Как замечательно, то повышая, то понижая голос, изображая и торговку, и милиционера, и одарившего его поэта, рассказывает Мандельштам! Конечно, он преувеличивает, разукрашивает, но от этого все становится по-мандельштамовски очаровательно. Ну, конечно, банка варенья была не десятифунтовой, а фунтовой. Если она существовала не только в фантазии Мандельштама. Да и арест из-за яйца вряд ли не выдумка.
И только много лет спустя, уже здесь в Париже, я убедилась, что в рассказе Мандельштама не было никакой фантазии. Все было именно так. И банка варенья оказалась действительно десятифунтовой, подаренной Мандельштаму в минуту восторга, «когда душа жаждет жертв», проживавшим в Киеве поэтом, переселившимся потом в Париж. Подарена после настолько потрясшего молодого поэта чтения «На каменных отрогах», что он безрассудно поделился с Мандельштамам своим запасом варенья. И никогда об этом не жалел. От него же я узнала, что история «спекуляции с яйцом», несмотря на всю свою неправдоподобность, чистейшая правда.

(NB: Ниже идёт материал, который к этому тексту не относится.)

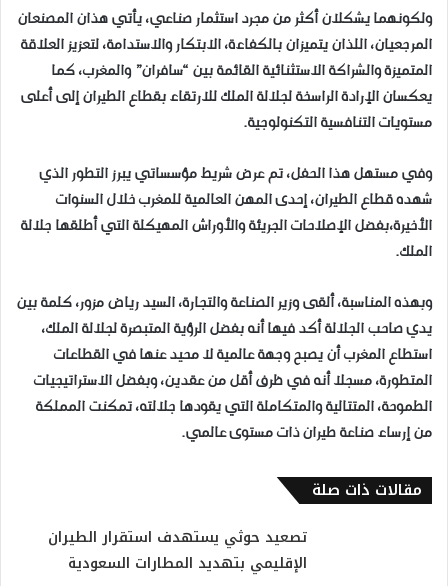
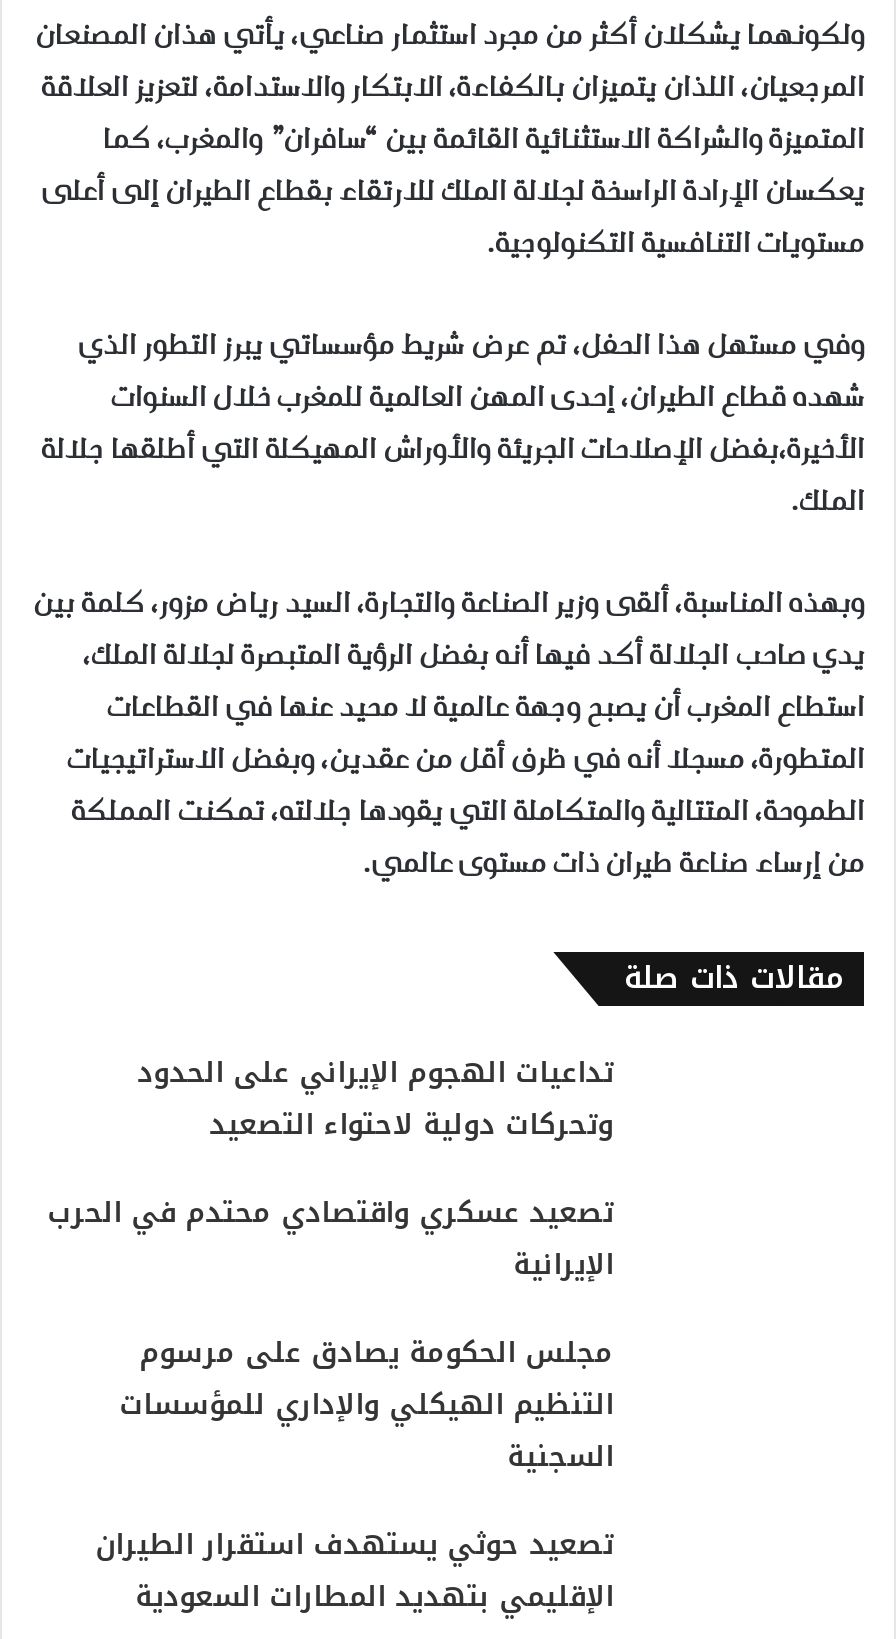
none -> [47,1046,613,1484] تداعيات الهجوم الإيراني على الحدود | وتحركات دولية لاحتواء التصعيد | تصعيد عسكري واقتصادي محتدم في الحرب | الإيرانية | مجلس الحكومة يصادق على مرسوم | التنظيم الهيكلي والإداري للمؤسسات | السجنية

Мы уже давно идем по бесконечно длинной Бассейной. Темно. Снег кружится и скрипит под ногами.
— А в Тифлисе…
Но Гумилев перебивает его:
— Это все очень забавно и поучительно. Но ты, Осип, собственно говоря, куда направляешься? Тебе давно пора повернуть лыжи. Ведь тебе до Мойки…
— Как до Мойки? — Мандельштам растерянно останавливается. — Чтобы я один прошел все это расстояние? Это совсем невозможно. Я думал… — Он оборачивает ко мне испуганное лицо. — Я был уверен, что вы меня пустите к себе ночевать. Ведь у вас, я слышал, очень большая квартира. И, значит, место найдется и для меня, хоть на кухне.
— Нет, не найдется, — отрезает Гумилев. Ты напрасно думал. Там революционные богемные нравы не в чести. И ночевать поэтов там не пускают. Ни под каким видом. Даже на площадку перед дверью.
Я растеряна не меньше самого Мандельштама. Но Гумилев прав — пустить Мандельштама к себе домой я действительно никак не могу. А он стоит передо мной такой несчастный, потерянный. Как бездомная собака.
— Я замерзну. Я не дойду один.
— Идите ночевать к Николаю Степановичу. На клеенчатом диване в прихожей, — с решимостью отчаяния говорю я, будто я в праве распоряжаться чужой квартирой. Пусть Гумилев сердится. Мне все равно. Нельзя бросить Мандельштама ночью на улице.